Whatever Gabe had gotten himself involved with was his doing, not hers.
In the mirror she found the edges of a bruise leaking from behind her bandage. Wincing, she turned and made her way toward Gabe and the opportunity she’d never thought to find again—but slammed straight into another memory.
Because of the coffee.
With each step she took she could see Jimmy, her brother, as he’d been that last morning, when she’d found him in the kitchen with his back to her, wearing only a pair of faded jeans as he’d looked out at the willow beyond the window. There’d been wind chimes hanging from the low branch. Ceramic flowers. She’d made them; he’d hung them. And he’d said when the wind whispered through them, it was the sound of angels.
He’d always been poetic like that.
He’d turned to her and smiled, held out an arm and drew her to his side. He’d promised everything would be okay.
A week later he’d been in prison for murder.
Sometimes it felt as if only a few days had passed since that muggy summer morning. In the twelve years since then, she’d seen him only a handful of times, and she’d never again awakened to the scent of fresh-brewed coffee. There’d been no more standing in that window.
And they’d never listened to the angels.
Throat tightening, she savored the anticipation. Jimmy wasn’t waiting in the kitchen, but the man who’d taught her what it took to win—and what happened when you lost—was.
The sound of a morning news show drew her. It was Wednesday. With one very big exception over the weekend—a charity event involving none other than Marcel Lambert—her calendar was clear until Monday. She did need to make an appearance at the office—but even more, she needed to confirm her suspicions about just how far Gabriel Fontenot would go to make sure he always, always came out on top.
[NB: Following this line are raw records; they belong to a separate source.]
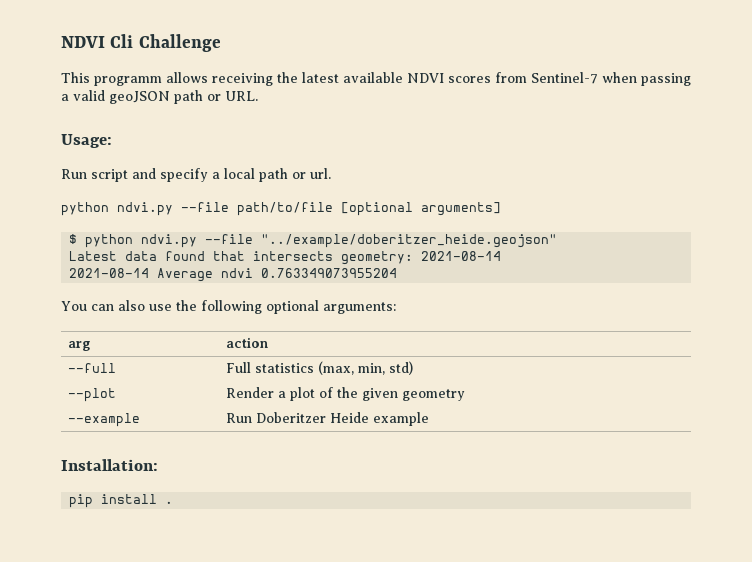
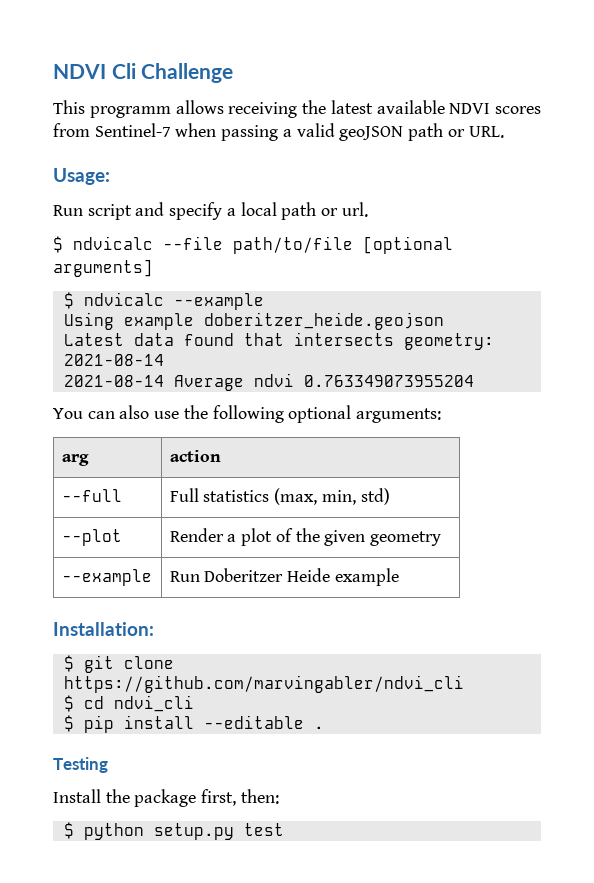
[61,202,173,216] python ndvi.py -> [53,236,153,253] $ ndvicalc
[85,234,558,248] python ndvi.py --file "../example/doberitzer_heide.geojson" -> [83,292,264,310] [63,312,444,330] ndvicalc --example // Using example doberitzer_heide.geojson
(158, 465) none -> [63,655,174,673] [63,675,464,693] [63,695,194,712] [63,715,74,732] $ git clone https://github.com/marvingabler/ndvi_cli // $ cd ndvi_cli // $
(158, 499) none -> [203,715,304,729] --editable
(174, 502) none -> [53,757,108,773] [53,789,279,807] [63,822,284,840] // Testing // Install the package first, then: // $ python setup.py test

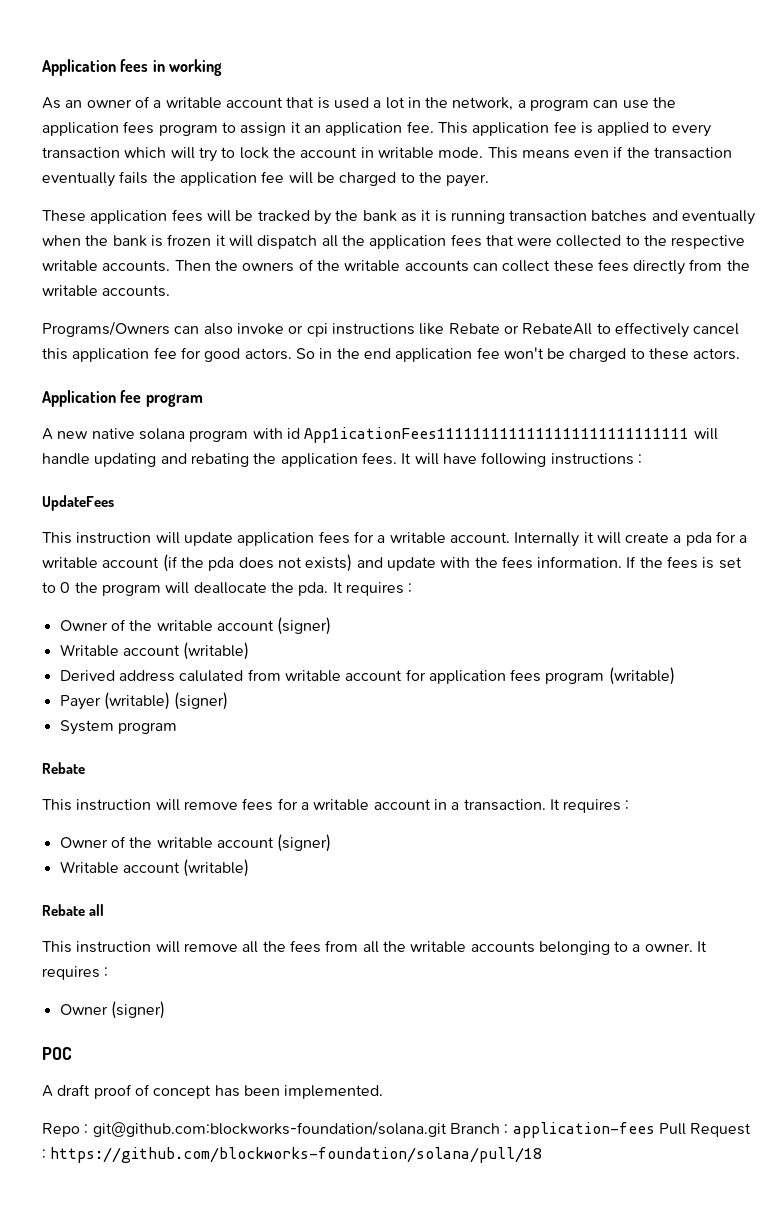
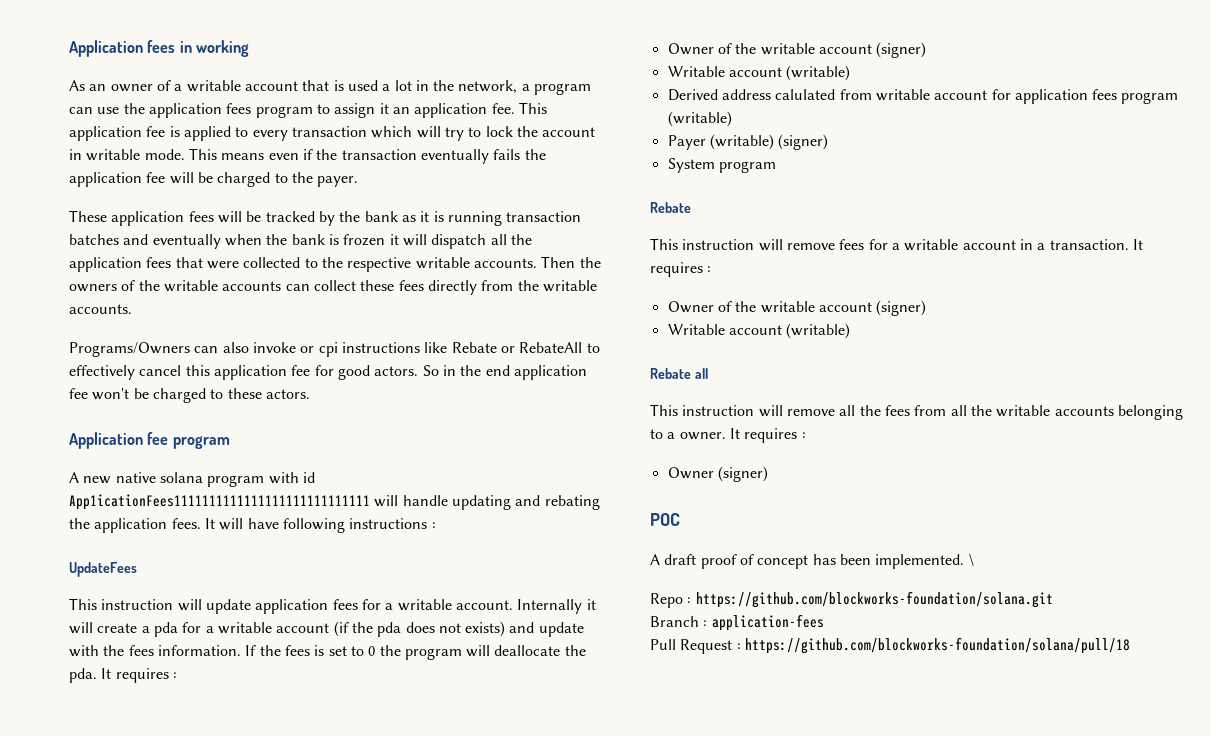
(384, 1092) none -> [968,553,974,566] \
[92,1121,447,1137] git@github.com:blockworks-foundation/solana.git -> [695,591,1053,608] https://github.com/blockworks-foundation/solana.git //
(655, 1130) none -> (824, 622) //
She found him standing in front of her old curio cabinet, with a pink pottery mug in one hand and a well-worn baseball in the other. And, for a moment, everything inside of her stopped. The punch came next, the distorted irony of seeing what had once been her brother’s future in Gabriel Fontenot’s deceptively well-manicured hands.
&n
bsp; “You’re still here,” she said. And if her voice sounded too thick, she at least had the defense of sleep to fall back on.
He turned toward her, all rumpled six foot two of him, and frowned. “I told you I wasn’t leaving you.”
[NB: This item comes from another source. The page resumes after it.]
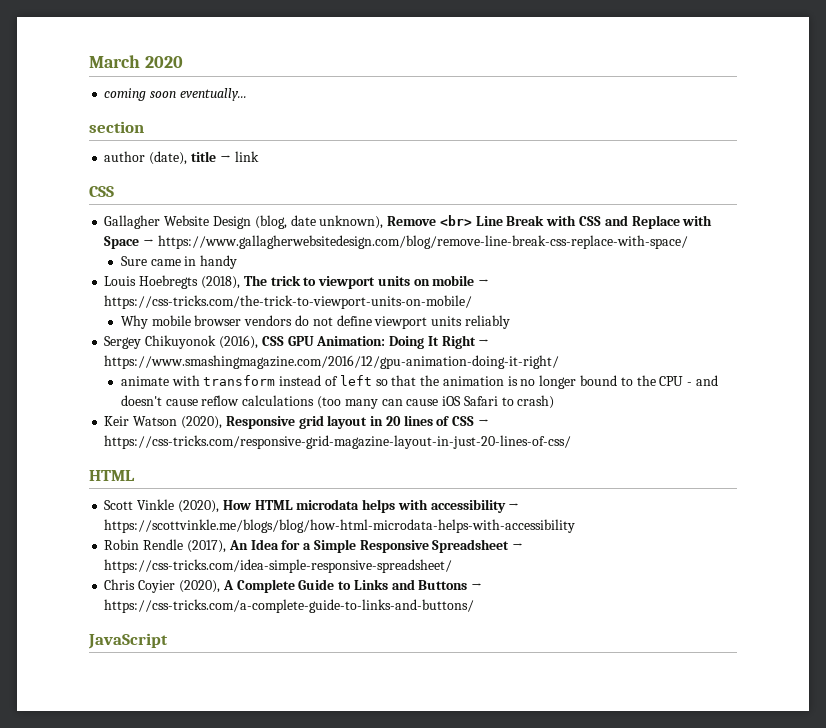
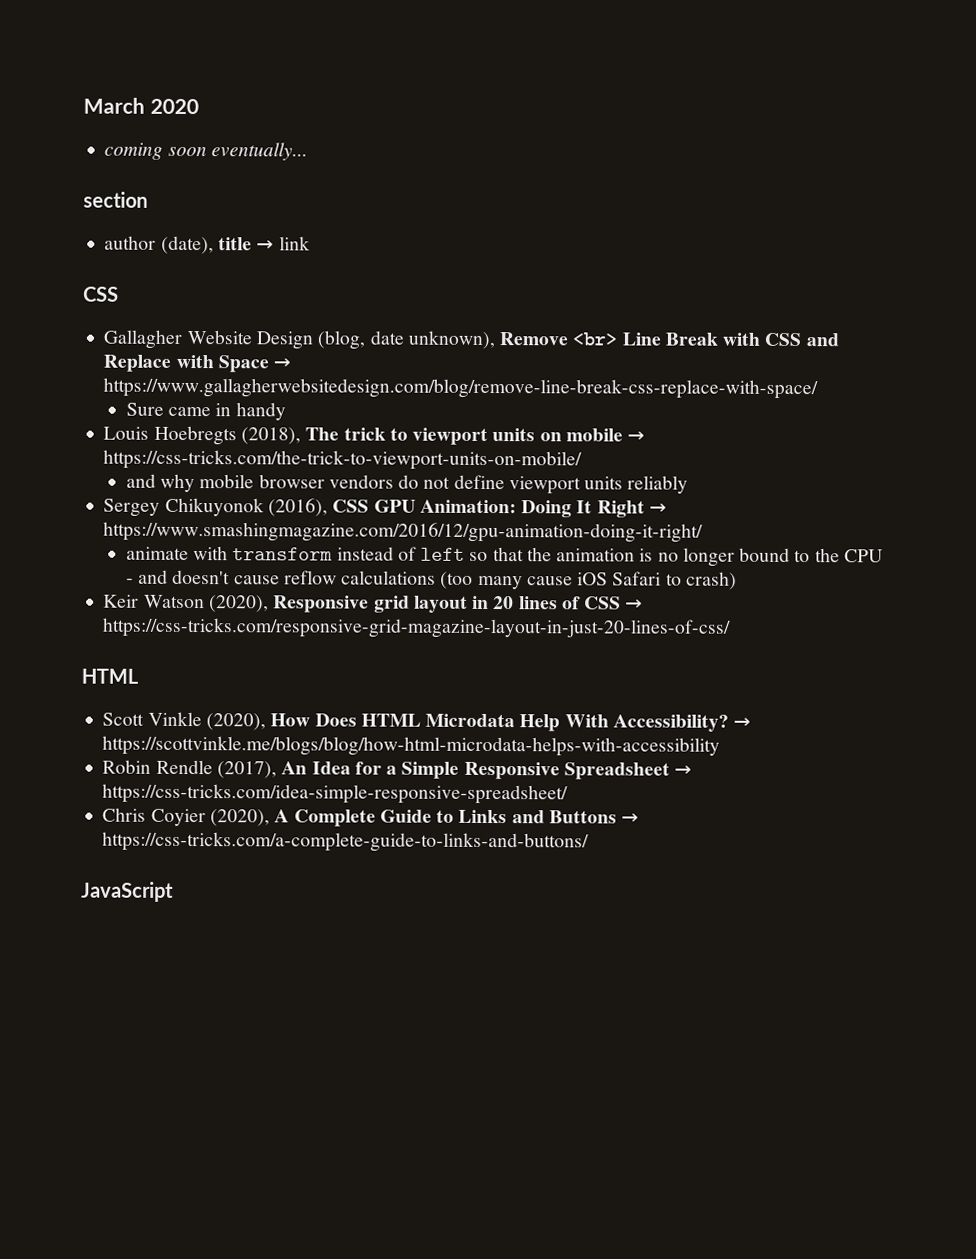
[120,315,148,329] Why -> [125,473,196,493] and why
[381,399,403,406] can -> (523, 582) none
[254,499,506,513] HTML microdata helps with accessibility -> [314,713,729,732] Does HTML Microdata Help With Accessibility?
They were just words. She knew that. Throw aways. Meaningless. Chosen with care and delivered with skill, just like everything Gabriel Fontenot did.
Everything.
Before she could stop it, she remembered Gabe in his office and the look in his eyes, the feel of his mouth and the taste of his kiss, the desperation and the need and the—
Blocking the image, she destroyed it completely, but his words kept winding through her, sliding dangerously close to the place she could not allow him to touch—and, in doing so, reminded her why she had to be brutally careful with this man.
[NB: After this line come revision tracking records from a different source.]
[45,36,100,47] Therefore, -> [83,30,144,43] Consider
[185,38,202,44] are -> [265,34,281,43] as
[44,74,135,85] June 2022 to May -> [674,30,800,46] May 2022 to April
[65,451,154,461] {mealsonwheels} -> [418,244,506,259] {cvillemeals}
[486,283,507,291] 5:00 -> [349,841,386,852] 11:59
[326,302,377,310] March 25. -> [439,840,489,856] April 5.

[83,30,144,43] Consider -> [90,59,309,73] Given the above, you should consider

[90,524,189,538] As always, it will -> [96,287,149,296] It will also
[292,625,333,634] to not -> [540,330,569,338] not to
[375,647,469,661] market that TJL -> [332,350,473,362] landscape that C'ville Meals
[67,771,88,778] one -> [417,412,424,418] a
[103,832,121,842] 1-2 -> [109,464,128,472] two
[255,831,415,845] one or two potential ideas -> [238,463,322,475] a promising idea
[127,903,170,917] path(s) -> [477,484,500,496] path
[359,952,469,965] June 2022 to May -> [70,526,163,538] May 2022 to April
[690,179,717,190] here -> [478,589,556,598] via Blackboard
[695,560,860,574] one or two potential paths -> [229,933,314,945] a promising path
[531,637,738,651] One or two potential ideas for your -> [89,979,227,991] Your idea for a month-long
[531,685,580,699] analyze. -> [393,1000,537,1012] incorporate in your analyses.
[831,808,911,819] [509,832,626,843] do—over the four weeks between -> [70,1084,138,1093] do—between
On more than one occasion she’d imagined a moment like this, Gabriel Fontenot in her loft, casual and comfortable and relaxed. This was what she’d wanted when she’d come to New Orleans, one-on-one time with him. Time to learn about each other. Time to build trust. To confide.
But she had no road map for this, no contingency plan for facing a man the morning after he’d caught her following him through a darkened warehouse. No guidelines for greeting the man who’d given her a concussion one moment then cradled her in his arms the next, who’d stayed by her side and watched over her.
Who watched her now.
And for the first time since he’d discovered her role in the D.A.’s sting, she would have sworn she didn’t see contempt glittering in his eyes.
Maybe she was still groggy from the fall. Maybe she had some sort of hangover from the concussion. But the sight of him, his coffee-brown hair damp from a shower and curling at his nape, the grungy clothes from the night before gone, replaced by the faded jeans that fit a little too well and the white T-shirt he’d picked up from his house after leaving the clinic, came dangerously close to making her forget why she’d followed him to the warehouse in the first place—and what still had to be done.